Hopefully you will look back on this year at some point and laugh about it. Hard to imagine now, but it will happen. All that you can do is muddle through it.


----------



## PaMike (Dec 7, 2013)

ok, I gotta ask. Whats with the feet uphill on the cattle dying?


----------



## mlappin (Jun 25, 2009)

PaMike said:


> ok, I gotta ask. Whats with the feet uphill on the cattle dying?

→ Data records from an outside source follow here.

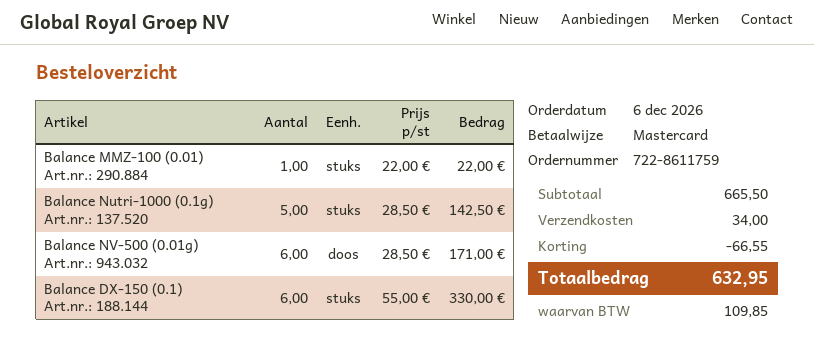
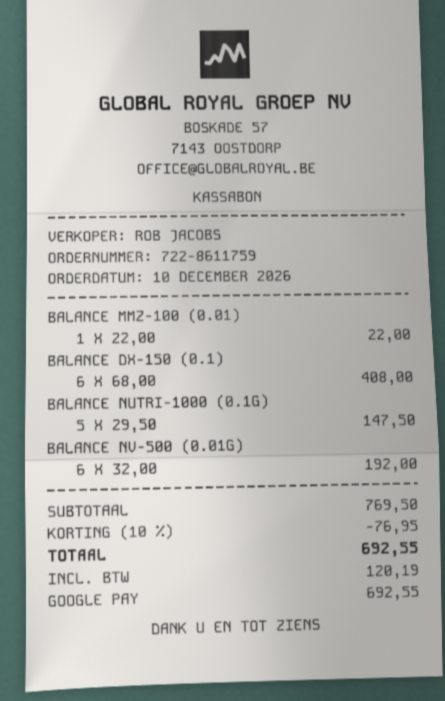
order date: 2026-12-06 -> 2026-12-10
payment method: Mastercard -> Google Pay
Balance Nutri-1000 (0.1g): 5 x 28.50 = 142.50 -> 5 x 29.50 = 147.50
Balance NV-500 (0.01g): 6 x 28.50 = 171.00 -> 6 x 32.00 = 192.00
Balance DX-150 (0.1): 6 x 55.00 = 330.00 -> 6 x 68.00 = 408.00
subtotal: 665.50 -> 769.50
discount: 66.55 -> 76.95
shipping: 34.00 -> none
tax: 109.85 -> 120.19
total: 632.95 -> 692.55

Sometimes a cow will do something stupid like lie down with their feet uphill, then can't get up and panic, they'll fight it to death trying though. Doesn't happen often, but disheartening when it does. Not only lost a cow but they usually do it in the middle of the night so when you find em way too late to even think about butchering them.


----------



## mlappin (Jun 25, 2009)

And yah could be worse. My friend with the organic dairy had a hay fire a while back, lost both hoop buildings with supposedly $100,000 of organic hay em them. I've done the math and unless he jammed them in there with a battering ram I can't make it pencil out. He has receipts for what he bought and had trucked in, gonna be a hard row to hoe convincing the insurance company that the rest came off his pastures that the jersey's couldn't keep up with. It's still smoldering as well, fire dept even brought a bunch of foam in trying to smother it, no go so here it is with winter closing in and he can't even start on replacing those buildings yet. He's pretty limited on space as well so even though he wants to space em apart farther, there isn't room.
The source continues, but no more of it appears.